Problem description -
A word-for-word copy of the entries is needed, and it should contain no images.

Material provided -
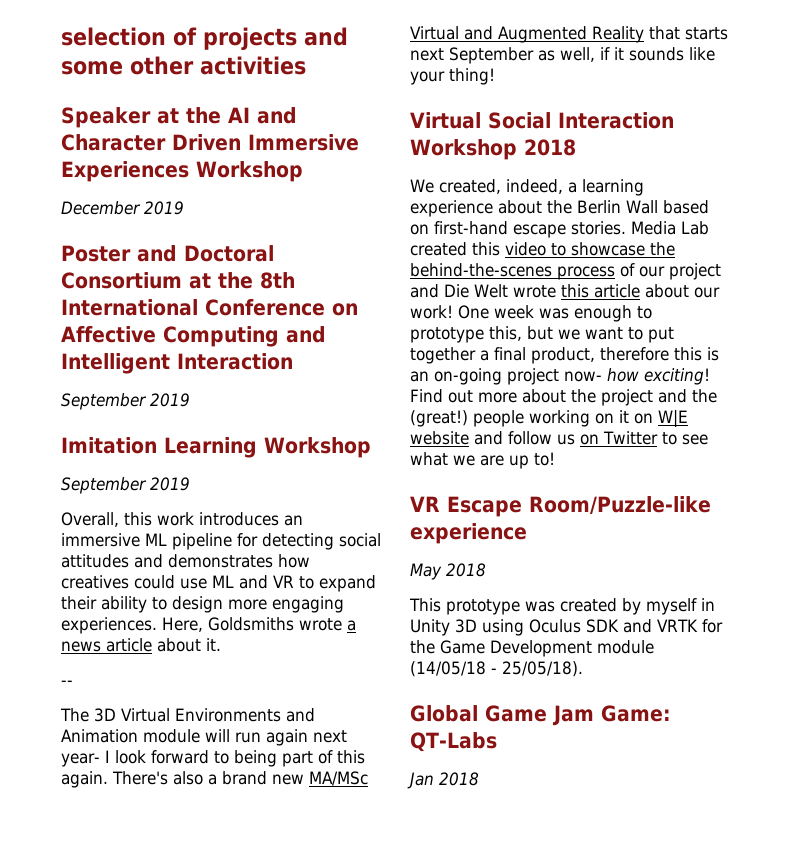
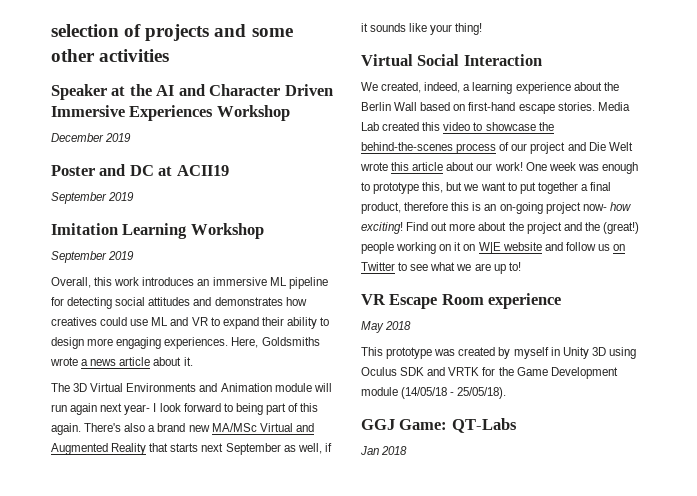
[184,245,274,262] [61,272,295,289] [61,299,358,316] [61,326,326,347] [61,353,293,374] Doctoral Consortium at the 8th International Conference on Affective Computing and Intelligent Interaction -> [129,165,229,176] DC at ACII19
[61,680,73,686] // -- -> (193, 361) none
[410,139,576,160] Workshop 2018 -> (542, 60) none
[529,496,711,514] Room/Puzzle-like -> [441,294,484,305] Room
[410,705,594,726] Global Game Jam -> [361,419,395,430] GGJ

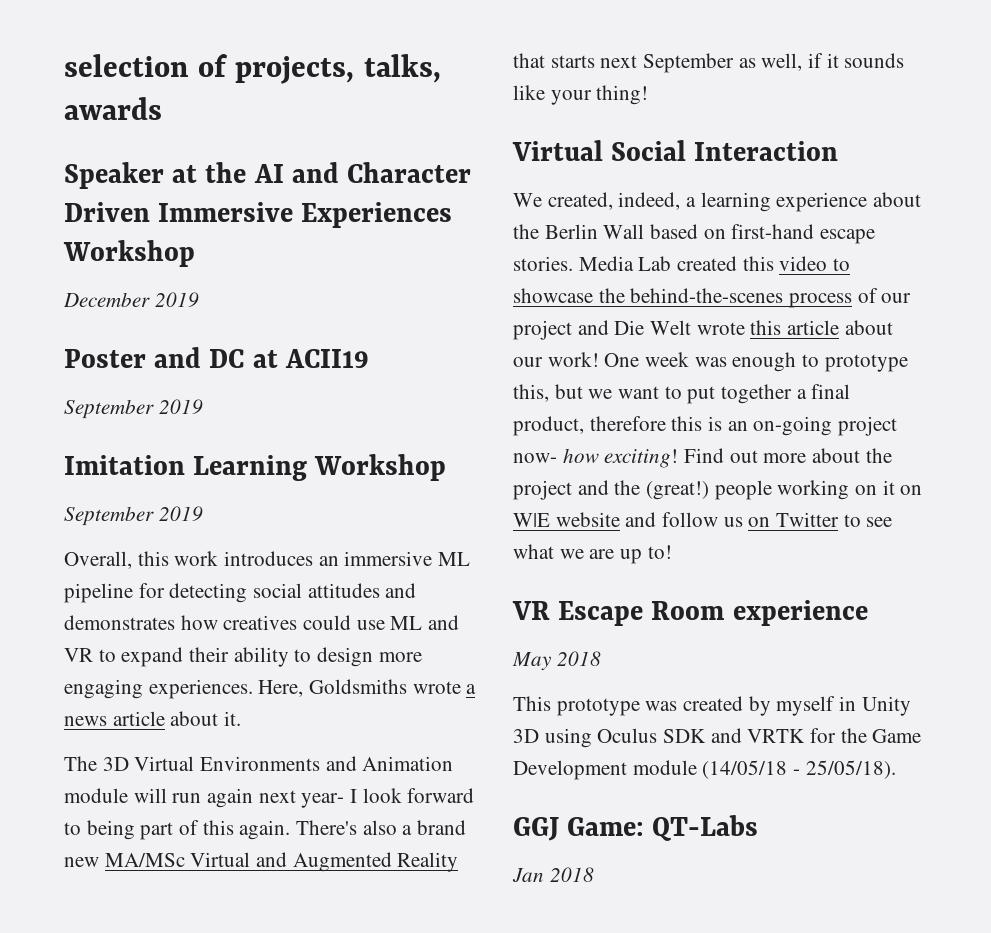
[145,24,293,41] [51,49,170,62] projects and some other activities -> [235,54,441,84] [64,97,162,120] projects, talks, awards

Answer box -
[184,245,274,262] [61,272,295,289] [61,299,358,316] [61,326,326,347] [61,353,293,374] Doctoral Consortium at the 8th International Conference on Affective Computing and Intelligent Interaction -> [129,165,229,176] DC at ACII19
[61,680,73,686] // -- -> (193, 361) none
[410,139,576,160] Workshop 2018 -> (542, 60) none
[529,496,711,514] Room/Puzzle-like -> [441,294,484,305] Room
[410,705,594,726] Global Game Jam -> [361,419,395,430] GGJ

[145,24,293,41] [51,49,170,62] projects and some other activities -> [235,54,441,84] [64,97,162,120] projects, talks, awards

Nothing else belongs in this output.